At the time of its release, the film received a poor reception from critics and had a mediocre box office performance. Darin's acting was criticized, as was the film's plot.[8]
At the release of a DVD of the film in 2012 however, Dennis Lim of the Los Angeles Times said Darin and Stevens were surprisingly good in the lead roles, with Darin "willing to appear both arrogant and weak", and Stevens proving her "range and nerve". He also praised Chambers' "indelible, cold-eyed performance". On Rotten Tomatoes, the film has an aggregate score of 80% based on 8 positive and 2 negative critic reviews.[9]
The conflicts in the film paralleled Cassavetes' own difficulties adapting to the studio system, embodied by the Ghost's conflict with Benny. Ghost is portrayed as a purist dedicated only to his art, while Benny seeks to make Ghost compromise to make money. When Ghost refuses, Benny seeks to destroy him. New Yorker critic Richard Brody observed in 2012, when a DVD of the film was released, that "there’s something Beckett-like in the incantatory force of Cassavetes’s dialogue and images, as well as in his blend of degradation and exaltation."

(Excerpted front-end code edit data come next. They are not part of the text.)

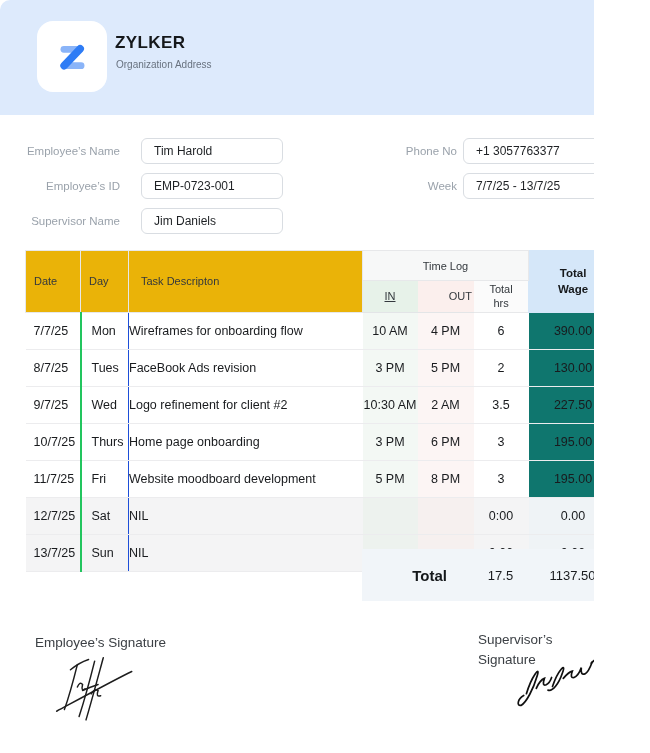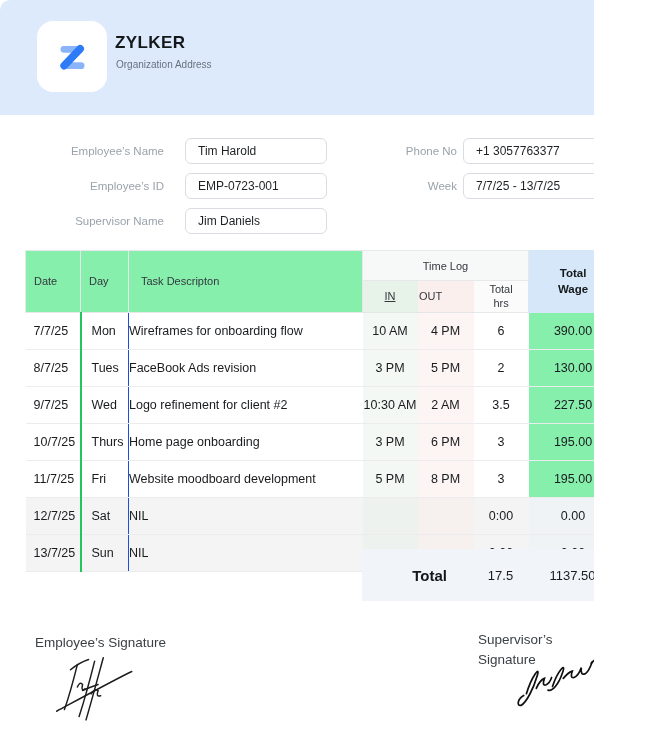--- a/index.html
+++ b/index.html
@@ -17,7 +17,7 @@
   
   .form{position:absolute;top:138px;left:0;width:650px;}
   .fcol{position:absolute;top:0;}
-  .fcol.left{left:0;padding-left:44px;}
+  .fcol.left{left:0;}
   .fcol.right{left:372px;}
   .field{display:flex;align-items:center;height:26px;margin-bottom:9px;}
   .field label{font-size:11.5px;color:#9aa2ab;text-align:right;flex:none;}

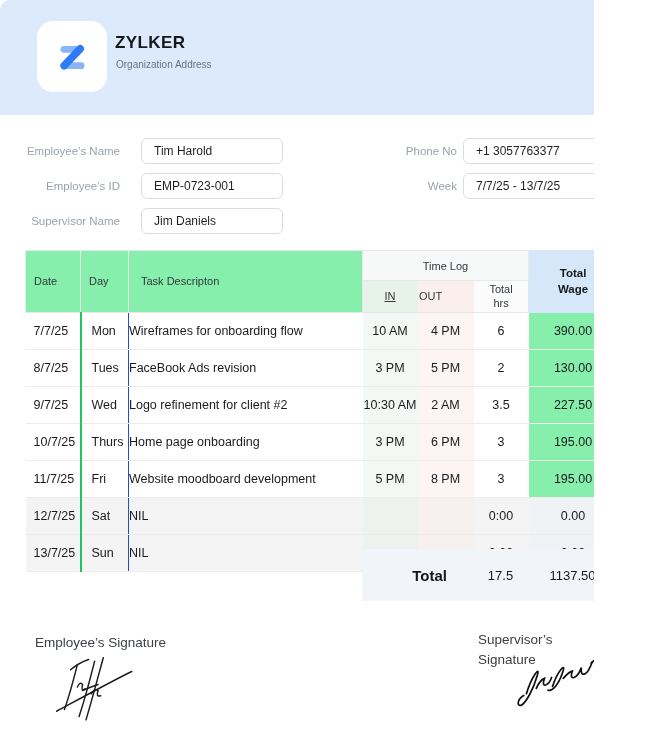--- a/index.html
+++ b/index.html
@@ -32,7 +32,7 @@
   
   table.ts{position:absolute;top:250px;left:25px;width:592px;border-collapse:collapse;table-layout:fixed;}
   .ts th{font-weight:400;font-size:11px;color:#33383d;border:1px solid #e7e8ea;vertical-align:middle;}
-  .ts th.h-date,.ts th.h-day,.ts th.h-task{text-align:left;background:#86efac;padding-left:8px;}
+  .ts th.h-date,.ts th.h-day,.ts th.h-task{text-align:left;background:#eab308;padding-left:8px;}
   .ts th.h-task{padding-left:12px;}
   .ts th.h-timelog{height:27px;background:#f7f8f8;text-align:center;}
   .ts th.h-in{height:26px;background:#e7f2e9;text-align:center;border-color:#e7f2e9;border-bottom:1px solid #e3e5e7;}

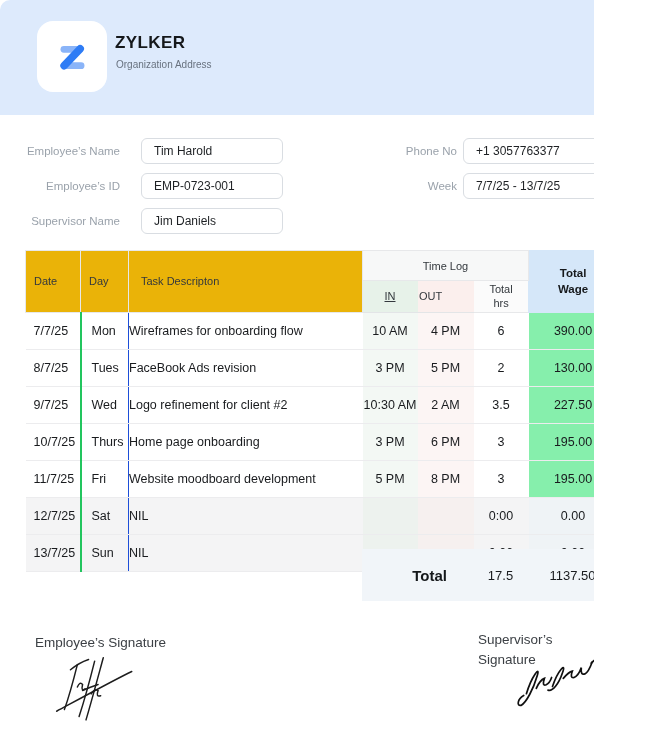--- a/index.html
+++ b/index.html
@@ -37,7 +37,7 @@
   .ts th.h-timelog{height:27px;background:#f7f8f8;text-align:center;}
   .ts th.h-in{height:26px;background:#e7f2e9;text-align:center;border-color:#e7f2e9;border-bottom:1px solid #e3e5e7;}
   .ts th.h-in span{text-decoration:underline;}
-  .ts th.h-out{background:#fbefed;text-align:left;border-color:#fbefed;border-bottom:1px solid #e3e5e7;}
+  .ts th.h-out{background:#fbefed;text-align:right;border-color:#fbefed;border-bottom:1px solid #e3e5e7;}
   .ts th.h-hrs{background:#fbfbfb;text-align:center;line-height:1.3;}
   .ts th.h-hrs span{display:inline-block;max-width:34px;}
   .ts th.h-wage{background:#d5e7f9;border-color:#d5e7f9;text-align:center;font-weight:700;font-size:11.5px;color:#16191c;line-height:1.4;}

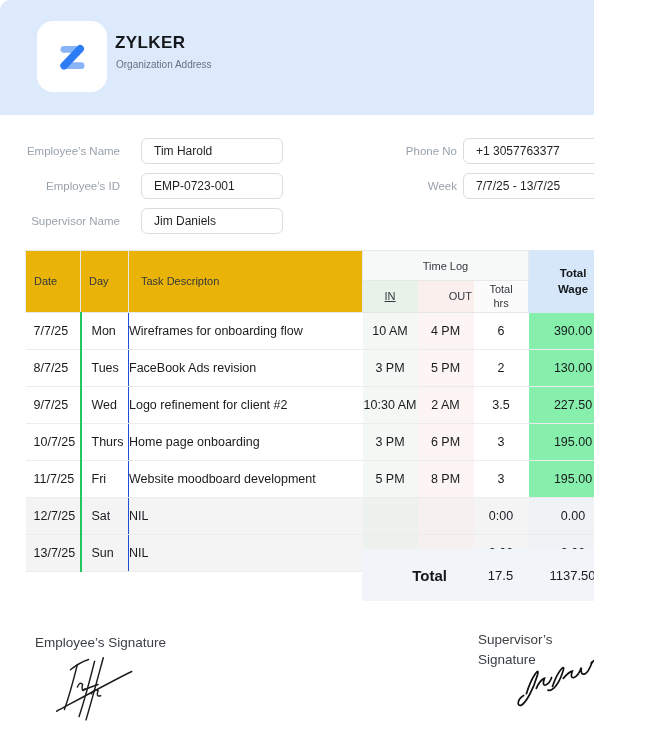--- a/index.html
+++ b/index.html
@@ -49,7 +49,7 @@
   .ts td.c-in{background:#f3f8f4;text-align:center;}
   .ts td.c-out{background:#fcf5f4;text-align:center;}
   .ts td.c-hrs{text-align:center;}
-  .ts td.c-wage{background:#86efac;text-align:center;}
+  .ts td.c-wage{background:#0f766e;text-align:center;}
   .ts tr.off td{background:#f4f4f5;}
   .ts tr.off td.c-in{background:#edf2ee;}
   .ts tr.off td.c-out{background:#f6f0ef;}

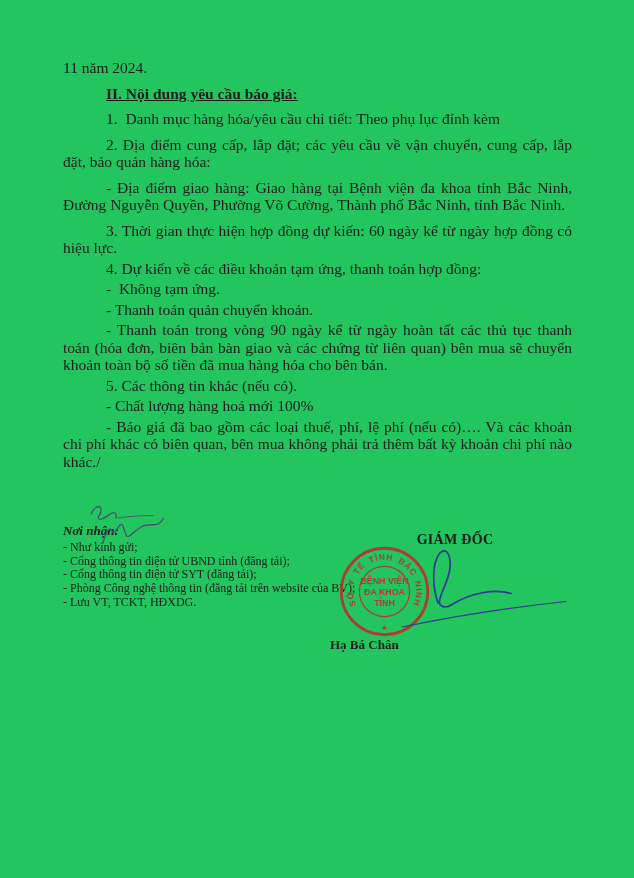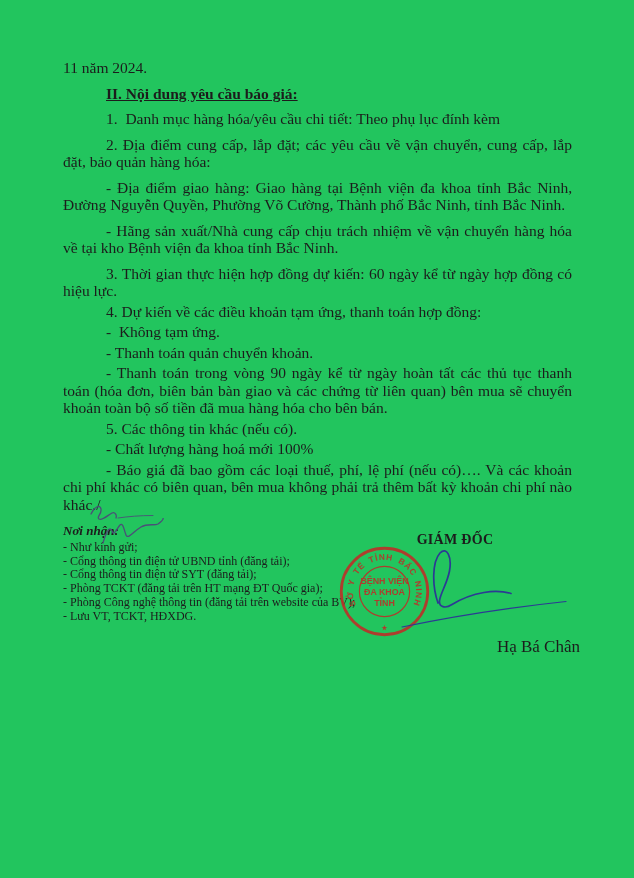--- a/index.html
+++ b/index.html
@@ -52,7 +52,6 @@
     <p>1.&nbsp; Danh mục hàng hóa/yêu cầu chi tiết: Theo phụ lục đính kèm</p>
     <p>2. Địa điểm cung cấp, lắp đặt; các yêu cầu về vận chuyển, cung cấp, lắp đặt, bảo quản hàng hóa:</p>
     <p>- Địa điểm giao hàng: Giao hàng tại Bệnh viện đa khoa tỉnh Bắc Ninh, Đường Nguyễn Quyền, Phường Võ Cường, Thành phố Bắc Ninh, tỉnh Bắc Ninh.</p>
-    <p>- Hãng sản xuất/Nhà cung cấp chịu trách nhiệm về vận chuyển hàng hóa về tại kho Bệnh viện đa khoa tỉnh Bắc Ninh.</p>
     <p>3. Thời gian thực hiện hợp đồng dự kiến: 60 ngày kể từ ngày hợp đồng có hiệu lực.</p>
     <p class="tight">4. Dự kiến về các điều khoản tạm ứng, thanh toán hợp đồng:</p>
     <p class="tight">-&nbsp; Không tạm ứng.</p>

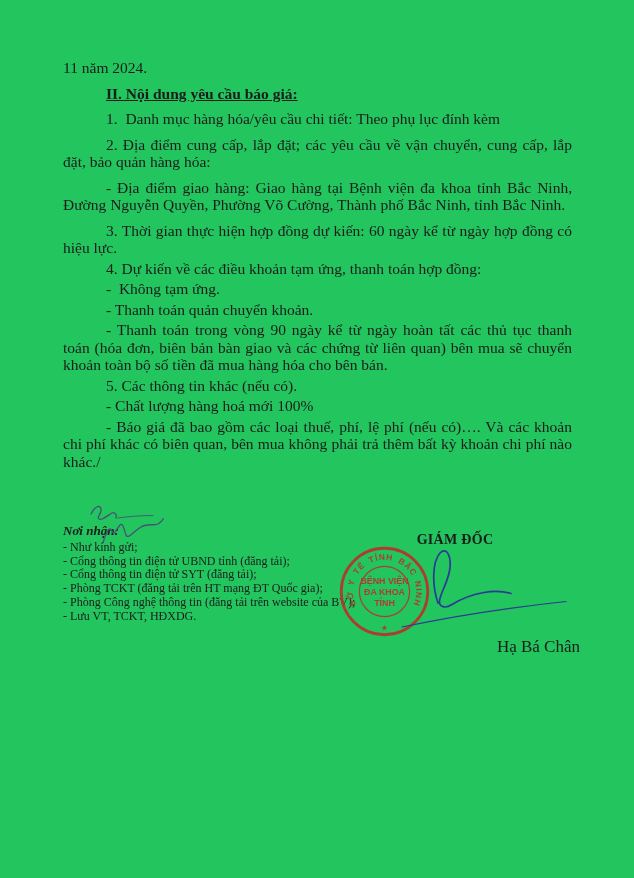--- a/index.html
+++ b/index.html
@@ -72,7 +72,6 @@
     <div>- Như kính gửi;</div>
     <div>- Cổng thông tin điện tử UBND tỉnh (đăng tải);</div>
     <div>- Cổng thông tin điện tử SYT (đăng tải);</div>
-    <div>- Phòng TCKT (đăng tải trên HT mạng ĐT Quốc gia);</div>
     <div>- Phòng Công nghệ thông tin (đăng tải trên website của BV);</div>
     <div>- Lưu VT, TCKT, HĐXDG.</div>
   </div>

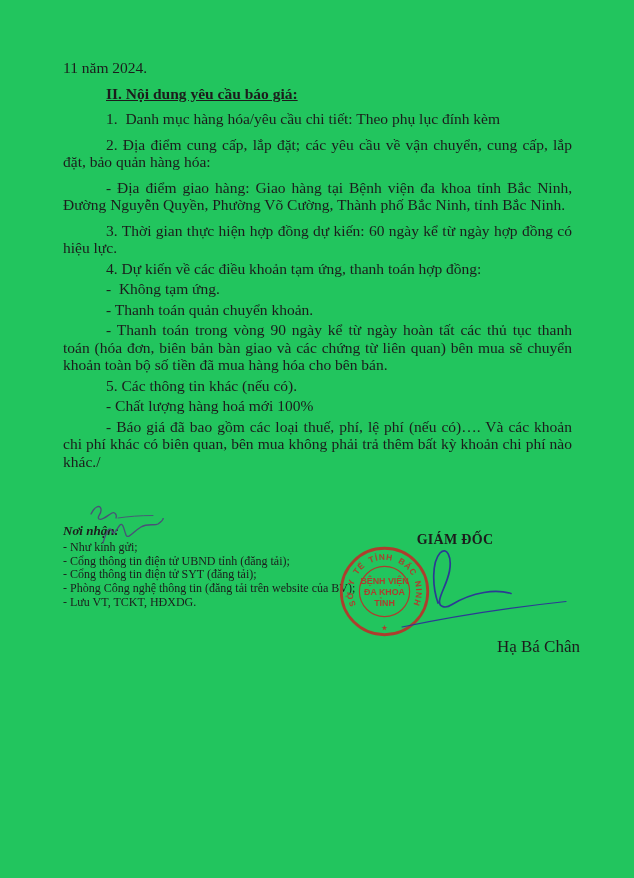--- a/index.html
+++ b/index.html
@@ -28,8 +28,8 @@
     font-weight:bold; font-size:14px; letter-spacing:.3px; z-index:2;
   }
   .signer-name {
-    position:absolute; left:330px; top:637px; width:250px; text-align:right;
-    font-weight:normal; font-size:17px; z-index:2;
+    position:absolute; left:330px; top:637px; width:250px; text-align:left;
+    font-weight:bold; font-size:13px; z-index:2;
   }
 
   .seal      { position:absolute; left:338px; top:545px; width:93px; height:93px; z-index:3; opacity:.95; }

This film and A Child Is Waiting are often viewed "as footnotes at best, or compromised failures at worst", film critic Dennis Lim commented in the Los Angeles Times in 2012. But the Cassavetes hallmarks ("the delicate way of handling emotional messiness, the tough but ultimately generous view of human behavior") were evident in the film. Lim described the film as "something like a confessional manifesto from the emerging director, 31 when he made it." [10]
In a 1971 interview with Playboy magazine, Cassavetes lamented that Too Late Blues never had a chance. He regretted that he succumbed to studio pressure and shot the film in California, not in New York, and in only 30 days, and not the six months that he felt it needed.[8]
The film was released on DVD and Blu-ray for the first time on May 29, 2012 by Olive Films.[11]
Concurrent with the release of the film, Lancer Books issued a novelization of the screenplay, by Stuart James (1926 – ?). James's previous published work included over 300 short stories sold to crime, mystery, adventure and men's-interest pulp magazines; five original novels of a "higher order" for paperback houses that specialized in soft-core "adult" reading, two under the pseudonym "Max Gareth"; and novelizations of Jack the Ripper, The Stranglers of Bombay, and The Enemy General, the last also as Gareth. His by-line would disappear for almost three decades until the late '80s, when he re-emerged as the author of three consecutive espionage novels published as lead titles by Bantam Books.[12]